= Problem to solve =
Set the images aside and retype the whole listing exactly.
※
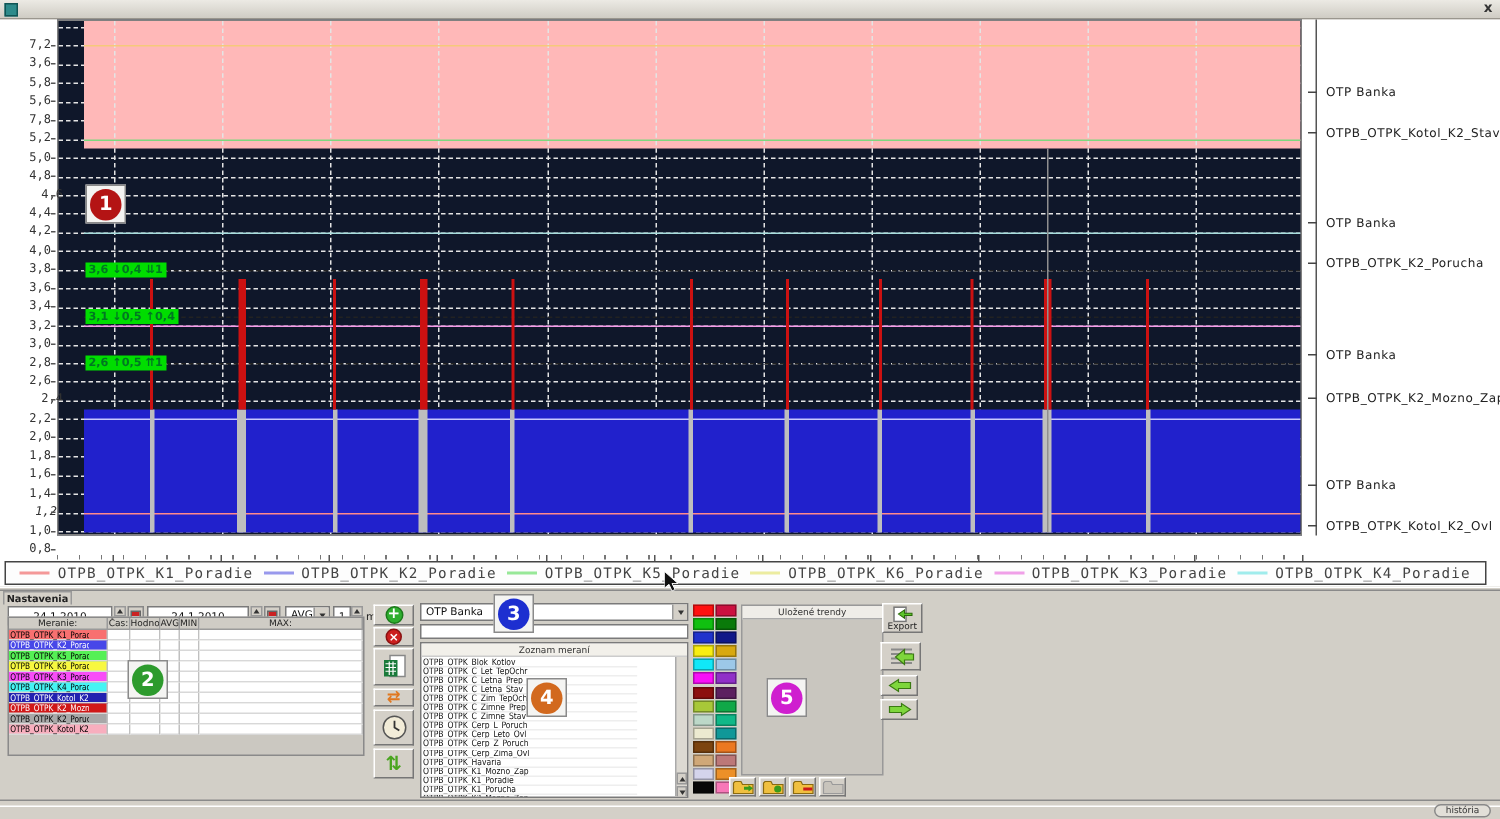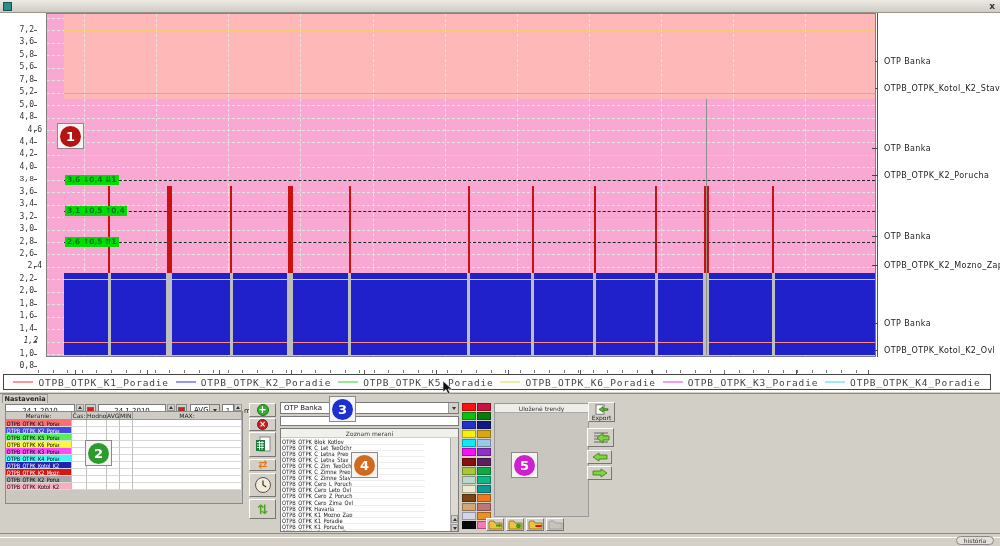--- a/index.html
+++ b/index.html
@@ -4,21 +4,21 @@
 <style>
   *{margin:0;padding:0;box-sizing:border-box;}
   html,body{width:1000px;height:546px;overflow:hidden;}
   body{position:relative;font-family:"DejaVu Sans",sans-serif;background:#d4d0c8;}
   .abs{position:absolute;}
   
   #titlebar{left:0;top:0;width:1000px;height:13px;background:linear-gradient(#eceae4,#cfccc4);border-bottom:1px solid #9a968e;}
   #appicon{left:3px;top:2px;width:9px;height:9px;background:#2e8b8b;border:1px solid #155;}
   #closebtn{right:5px;top:1px;font-size:9px;line-height:11px;color:#333;font-weight:bold;cursor:default;}
   #chartwin{left:0;top:13px;width:1000px;height:378px;background:#ffffff;}
-  #plot{left:38px;top:13px;width:830px;height:344px;background:#f9a8d4;border:1px solid #808080;overflow:hidden;margin-left:8px;}
+  #plot{left:38px;top:13px;width:830px;height:344px;background:#0f172a;border:1px solid #808080;overflow:hidden;}
   .ylab{width:26px;text-align:right;font-family:"DejaVu Sans Mono",monospace;font-size:8px;color:#333;line-height:9px;}
   .xlab{width:40px;text-align:center;font-family:"DejaVu Sans Mono",monospace;font-size:9px;color:#222;}
   .rlab{left:884px;font-size:8px;letter-spacing:.4px;color:#222;white-space:nowrap;}
   #legend{left:3px;top:374px;width:988px;height:16px;background:#fdfdfd;border:1px solid #444;display:flex;align-items:center;justify-content:space-around;padding:0 6px;}
   .legitem{display:flex;align-items:center;font-family:"DejaVu Sans Mono",monospace;font-size:9.5px;letter-spacing:.8px;color:#444;white-space:nowrap;}
   .legdash{display:inline-block;width:20px;height:2px;margin-right:5px;}
   #splitter{left:0;top:391px;width:1000px;height:3px;background:#d4d0c8;border-top:1px solid #fff;border-bottom:1px solid #8a8a8a;}
   
   #panel{left:0;top:394px;width:1000px;height:138px;background:#d2cfc7;}
   #tab{left:2px;top:0px;width:46px;height:9px;background:#d4d0c8;border:1px solid #999;border-bottom:none;font-size:6.5px;font-weight:bold;color:#222;text-align:center;line-height:8px;}
@@ -158,21 +158,21 @@
       <div class="ylab" style="position: absolute; left: 8px; top: 99.1111px;">4,8</div>
       <div style="position: absolute; left: 34px; top: 104.111px; width: 3px; height: 1px; background: rgb(85, 85, 85);"></div>
       <div class="ylab" style="position: absolute; left: 16px; top: 111.556px;">4,6</div>
       <div style="position: absolute; left: 34px; top: 116.556px; width: 3px; height: 1px; background: rgb(85, 85, 85);"></div>
       <div class="ylab" style="position: absolute; left: 8px; top: 124px;">4,4</div>
       <div style="position: absolute; left: 34px; top: 129px; width: 3px; height: 1px; background: rgb(85, 85, 85);"></div>
       <div class="ylab" style="position: absolute; left: 8px; top: 136.444px;">4,2</div>
       <div style="position: absolute; left: 34px; top: 141.444px; width: 3px; height: 1px; background: rgb(85, 85, 85);"></div>
       <div class="ylab" style="position: absolute; left: 8px; top: 148.889px;">4,0</div>
       <div style="position: absolute; left: 34px; top: 153.889px; width: 3px; height: 1px; background: rgb(85, 85, 85);"></div>
-      <div class="ylab" style="position: absolute; left: 8px; top: 161.333px; font-family: Liberation Mono, monospace;">3,8</div>
+      <div class="ylab" style="position: absolute; left: 8px; top: 161.333px;">3,8</div>
       <div style="position: absolute; left: 34px; top: 166.333px; width: 3px; height: 1px; background: rgb(85, 85, 85);"></div>
       <div class="ylab" style="position: absolute; left: 8px; top: 173.778px;">3,6</div>
       <div style="position: absolute; left: 34px; top: 178.778px; width: 3px; height: 1px; background: rgb(85, 85, 85);"></div>
       <div class="ylab" style="position: absolute; left: 8px; top: 186.222px;">3,4</div>
       <div style="position: absolute; left: 34px; top: 191.222px; width: 3px; height: 1px; background: rgb(85, 85, 85);"></div>
       <div class="ylab" style="position: absolute; left: 8px; top: 198.667px;">3,2</div>
       <div style="position: absolute; left: 34px; top: 203.667px; width: 3px; height: 1px; background: rgb(85, 85, 85);"></div>
       <div class="ylab" style="position: absolute; left: 8px; top: 211.111px;">3,0</div>
       <div style="position: absolute; left: 34px; top: 216.111px; width: 3px; height: 1px; background: rgb(85, 85, 85);"></div>
       <div class="ylab" style="position: absolute; left: 8px; top: 223.556px;">2,8</div>

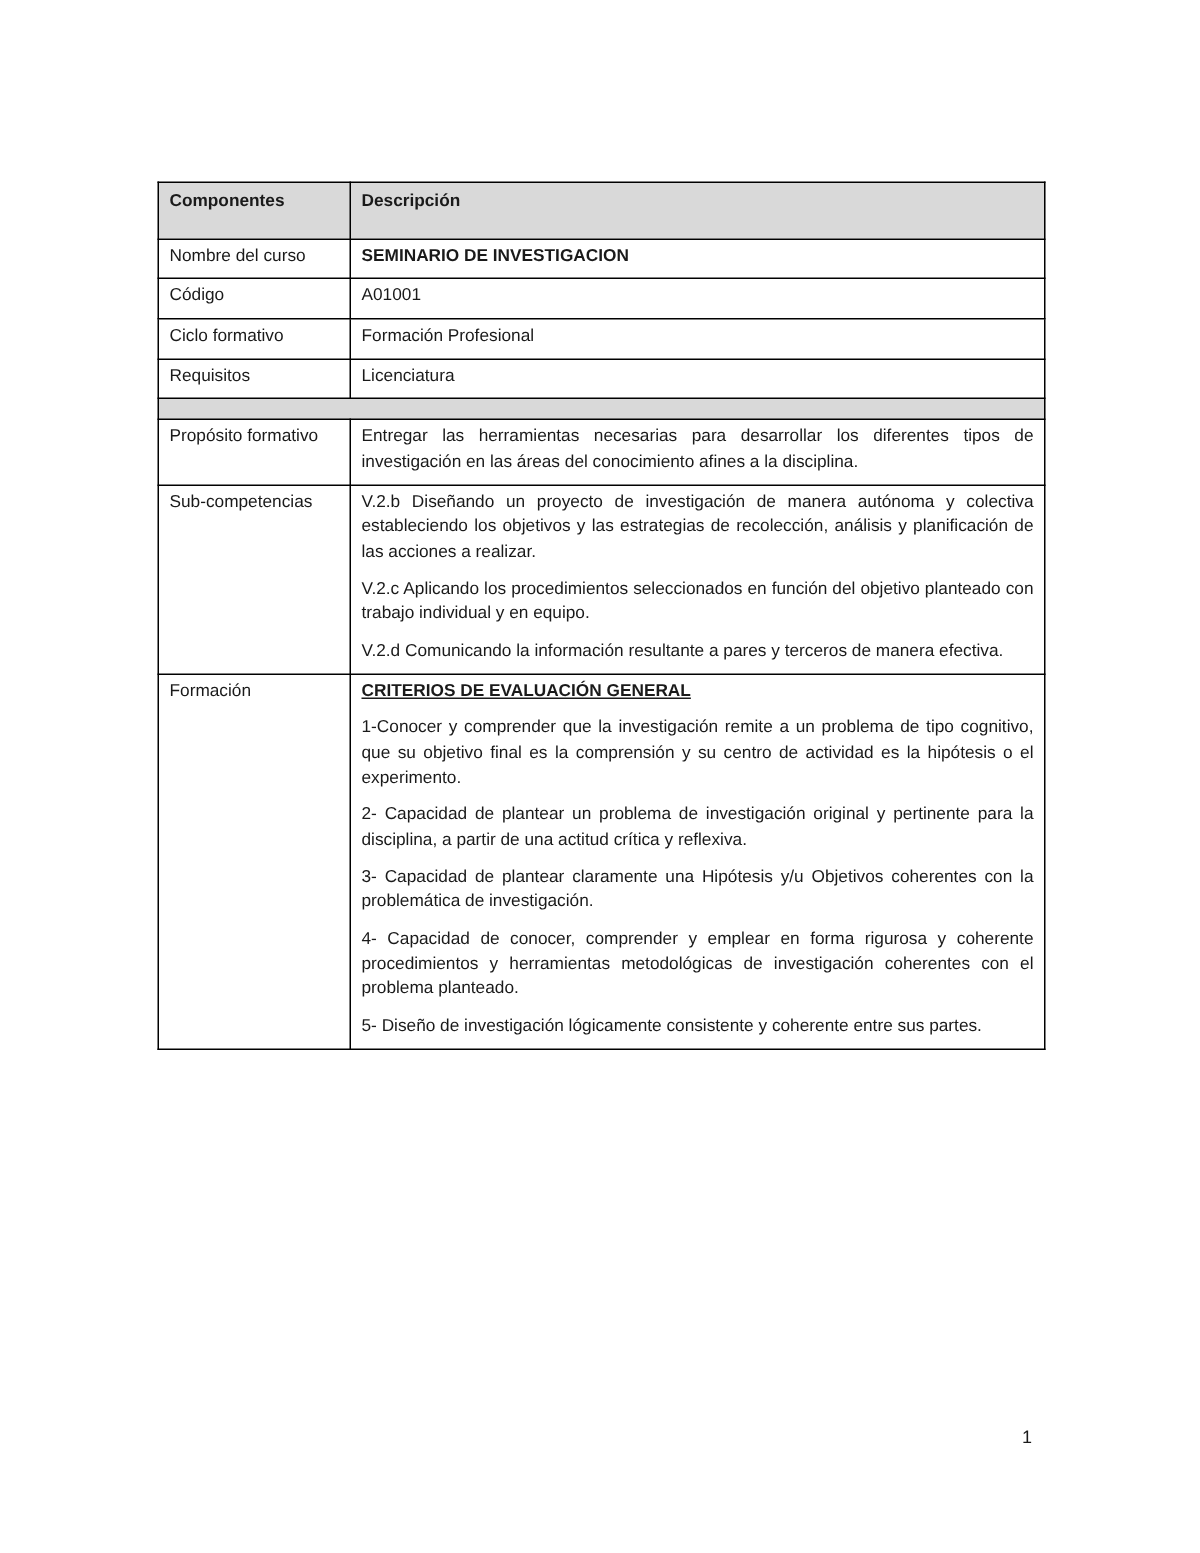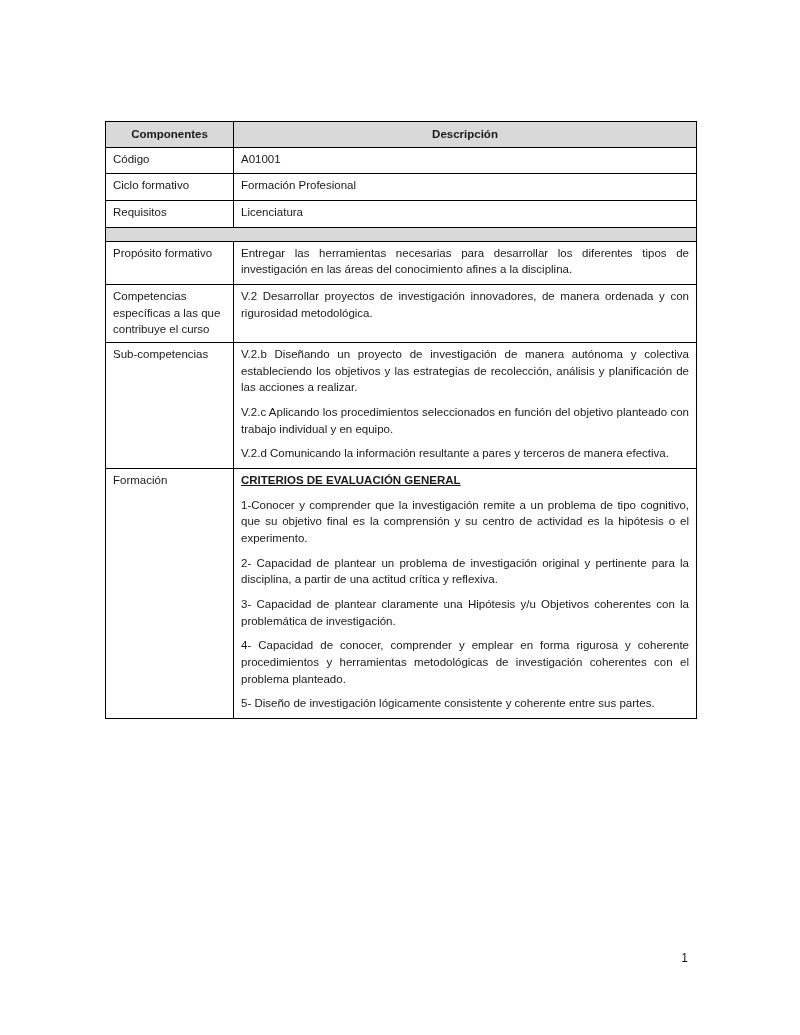--- a/index.html
+++ b/index.html
@@ -31,23 +31,23 @@
   table.course-table col.c2 { width: 463px; }
   table.course-table th,
   table.course-table td {
     border: 1px solid #000000;
     vertical-align: top;
     padding: 3px 7px 4px 7px;
   }
   table.course-table th {
     background: #d9d9d9;
     font-weight: bold;
-    text-align: center;
+    text-align: left;
     padding-top: 4px;
-    padding-bottom: 4px;
+    padding-bottom: 16px;
   }
   td.label-cell {
     text-align: left;
     white-space: normal;
   }
   td.desc-cell p {
     text-align: justify;
     margin-bottom: 8px;
   }
   td.desc-cell p:last-child { margin-bottom: 2px; }
@@ -77,20 +77,26 @@
       <col class="c2">
     </colgroup>
     <thead>
       <tr>
         <th>Componentes</th>
         <th>Descripción</th>
       </tr>
     </thead>
     <tbody>
         <tr>
+          <td class="label-cell">Nombre del curso</td>
+          <td class="desc-cell">
+            <p class="bold">SEMINARIO DE INVESTIGACION</p>
+          </td>
+        </tr>
+        <tr>
           <td class="label-cell">Código</td>
           <td class="desc-cell">
             <p>A01001</p>
           </td>
         </tr>
         <tr>
           <td class="label-cell">Ciclo formativo</td>
           <td class="desc-cell">
             <p>Formación Profesional</p>
           </td>
@@ -101,26 +107,20 @@
             <p>Licenciatura</p>
           </td>
         </tr>
         <tr>
           <td colspan="2" class="spacer-cell"></td>
         </tr>
         <tr>
           <td class="label-cell">Propósito formativo</td>
           <td class="desc-cell">
             <p>Entregar las herramientas necesarias para desarrollar los diferentes tipos de investigación en las áreas del conocimiento afines a la disciplina.</p>
-          </td>
-        </tr>
-        <tr>
-          <td class="label-cell">Competencias específicas a las que contribuye el curso</td>
-          <td class="desc-cell">
-            <p>V.2 Desarrollar proyectos de investigación innovadores, de manera ordenada y con rigurosidad metodológica.</p>
           </td>
         </tr>
         <tr>
           <td class="label-cell">Sub-competencias</td>
           <td class="desc-cell">
             <p>V.2.b Diseñando un proyecto de investigación de manera autónoma y colectiva estableciendo los objetivos y las estrategias de recolección, análisis y planificación de las acciones a realizar.</p>
             <p>V.2.c Aplicando los procedimientos seleccionados en función del objetivo planteado con trabajo individual y en equipo.</p>
             <p>V.2.d Comunicando la información resultante a pares y terceros de manera efectiva.</p>
           </td>
         </tr>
※
= Exercise response =
--- a/index.html
+++ b/index.html
@@ -4,21 +4,21 @@
 <style>
   *{margin:0;padding:0;box-sizing:border-box;}
   html,body{width:1000px;height:546px;overflow:hidden;}
   body{position:relative;font-family:"DejaVu Sans",sans-serif;background:#d4d0c8;}
   .abs{position:absolute;}
   
   #titlebar{left:0;top:0;width:1000px;height:13px;background:linear-gradient(#eceae4,#cfccc4);border-bottom:1px solid #9a968e;}
   #appicon{left:3px;top:2px;width:9px;height:9px;background:#2e8b8b;border:1px solid #155;}
   #closebtn{right:5px;top:1px;font-size:9px;line-height:11px;color:#333;font-weight:bold;cursor:default;}
   #chartwin{left:0;top:13px;width:1000px;height:378px;background:#ffffff;}
-  #plot{left:38px;top:13px;width:830px;height:344px;background:#f9a8d4;border:1px solid #808080;overflow:hidden;margin-left:8px;}
+  #plot{left:38px;top:13px;width:830px;height:344px;background:#0f172a;border:1px solid #808080;overflow:hidden;}
   .ylab{width:26px;text-align:right;font-family:"DejaVu Sans Mono",monospace;font-size:8px;color:#333;line-height:9px;}
   .xlab{width:40px;text-align:center;font-family:"DejaVu Sans Mono",monospace;font-size:9px;color:#222;}
   .rlab{left:884px;font-size:8px;letter-spacing:.4px;color:#222;white-space:nowrap;}
   #legend{left:3px;top:374px;width:988px;height:16px;background:#fdfdfd;border:1px solid #444;display:flex;align-items:center;justify-content:space-around;padding:0 6px;}
   .legitem{display:flex;align-items:center;font-family:"DejaVu Sans Mono",monospace;font-size:9.5px;letter-spacing:.8px;color:#444;white-space:nowrap;}
   .legdash{display:inline-block;width:20px;height:2px;margin-right:5px;}
   #splitter{left:0;top:391px;width:1000px;height:3px;background:#d4d0c8;border-top:1px solid #fff;border-bottom:1px solid #8a8a8a;}
   
   #panel{left:0;top:394px;width:1000px;height:138px;background:#d2cfc7;}
   #tab{left:2px;top:0px;width:46px;height:9px;background:#d4d0c8;border:1px solid #999;border-bottom:none;font-size:6.5px;font-weight:bold;color:#222;text-align:center;line-height:8px;}
@@ -158,21 +158,21 @@
       <div class="ylab" style="position: absolute; left: 8px; top: 99.1111px;">4,8</div>
       <div style="position: absolute; left: 34px; top: 104.111px; width: 3px; height: 1px; background: rgb(85, 85, 85);"></div>
       <div class="ylab" style="position: absolute; left: 16px; top: 111.556px;">4,6</div>
       <div style="position: absolute; left: 34px; top: 116.556px; width: 3px; height: 1px; background: rgb(85, 85, 85);"></div>
       <div class="ylab" style="position: absolute; left: 8px; top: 124px;">4,4</div>
       <div style="position: absolute; left: 34px; top: 129px; width: 3px; height: 1px; background: rgb(85, 85, 85);"></div>
       <div class="ylab" style="position: absolute; left: 8px; top: 136.444px;">4,2</div>
       <div style="position: absolute; left: 34px; top: 141.444px; width: 3px; height: 1px; background: rgb(85, 85, 85);"></div>
       <div class="ylab" style="position: absolute; left: 8px; top: 148.889px;">4,0</div>
       <div style="position: absolute; left: 34px; top: 153.889px; width: 3px; height: 1px; background: rgb(85, 85, 85);"></div>
-      <div class="ylab" style="position: absolute; left: 8px; top: 161.333px; font-family: Liberation Mono, monospace;">3,8</div>
+      <div class="ylab" style="position: absolute; left: 8px; top: 161.333px;">3,8</div>
       <div style="position: absolute; left: 34px; top: 166.333px; width: 3px; height: 1px; background: rgb(85, 85, 85);"></div>
       <div class="ylab" style="position: absolute; left: 8px; top: 173.778px;">3,6</div>
       <div style="position: absolute; left: 34px; top: 178.778px; width: 3px; height: 1px; background: rgb(85, 85, 85);"></div>
       <div class="ylab" style="position: absolute; left: 8px; top: 186.222px;">3,4</div>
       <div style="position: absolute; left: 34px; top: 191.222px; width: 3px; height: 1px; background: rgb(85, 85, 85);"></div>
       <div class="ylab" style="position: absolute; left: 8px; top: 198.667px;">3,2</div>
       <div style="position: absolute; left: 34px; top: 203.667px; width: 3px; height: 1px; background: rgb(85, 85, 85);"></div>
       <div class="ylab" style="position: absolute; left: 8px; top: 211.111px;">3,0</div>
       <div style="position: absolute; left: 34px; top: 216.111px; width: 3px; height: 1px; background: rgb(85, 85, 85);"></div>
       <div class="ylab" style="position: absolute; left: 8px; top: 223.556px;">2,8</div>

--- a/index.html
+++ b/index.html
@@ -31,23 +31,23 @@
   table.course-table col.c2 { width: 463px; }
   table.course-table th,
   table.course-table td {
     border: 1px solid #000000;
     vertical-align: top;
     padding: 3px 7px 4px 7px;
   }
   table.course-table th {
     background: #d9d9d9;
     font-weight: bold;
-    text-align: center;
+    text-align: left;
     padding-top: 4px;
-    padding-bottom: 4px;
+    padding-bottom: 16px;
   }
   td.label-cell {
     text-align: left;
     white-space: normal;
   }
   td.desc-cell p {
     text-align: justify;
     margin-bottom: 8px;
   }
   td.desc-cell p:last-child { margin-bottom: 2px; }
@@ -77,20 +77,26 @@
       <col class="c2">
     </colgroup>
     <thead>
       <tr>
         <th>Componentes</th>
         <th>Descripción</th>
       </tr>
     </thead>
     <tbody>
         <tr>
+          <td class="label-cell">Nombre del curso</td>
+          <td class="desc-cell">
+            <p class="bold">SEMINARIO DE INVESTIGACION</p>
+          </td>
+        </tr>
+        <tr>
           <td class="label-cell">Código</td>
           <td class="desc-cell">
             <p>A01001</p>
           </td>
         </tr>
         <tr>
           <td class="label-cell">Ciclo formativo</td>
           <td class="desc-cell">
             <p>Formación Profesional</p>
           </td>
@@ -101,26 +107,20 @@
             <p>Licenciatura</p>
           </td>
         </tr>
         <tr>
           <td colspan="2" class="spacer-cell"></td>
         </tr>
         <tr>
           <td class="label-cell">Propósito formativo</td>
           <td class="desc-cell">
             <p>Entregar las herramientas necesarias para desarrollar los diferentes tipos de investigación en las áreas del conocimiento afines a la disciplina.</p>
-          </td>
-        </tr>
-        <tr>
-          <td class="label-cell">Competencias específicas a las que contribuye el curso</td>
-          <td class="desc-cell">
-            <p>V.2 Desarrollar proyectos de investigación innovadores, de manera ordenada y con rigurosidad metodológica.</p>
           </td>
         </tr>
         <tr>
           <td class="label-cell">Sub-competencias</td>
           <td class="desc-cell">
             <p>V.2.b Diseñando un proyecto de investigación de manera autónoma y colectiva estableciendo los objetivos y las estrategias de recolección, análisis y planificación de las acciones a realizar.</p>
             <p>V.2.c Aplicando los procedimientos seleccionados en función del objetivo planteado con trabajo individual y en equipo.</p>
             <p>V.2.d Comunicando la información resultante a pares y terceros de manera efectiva.</p>
           </td>
         </tr>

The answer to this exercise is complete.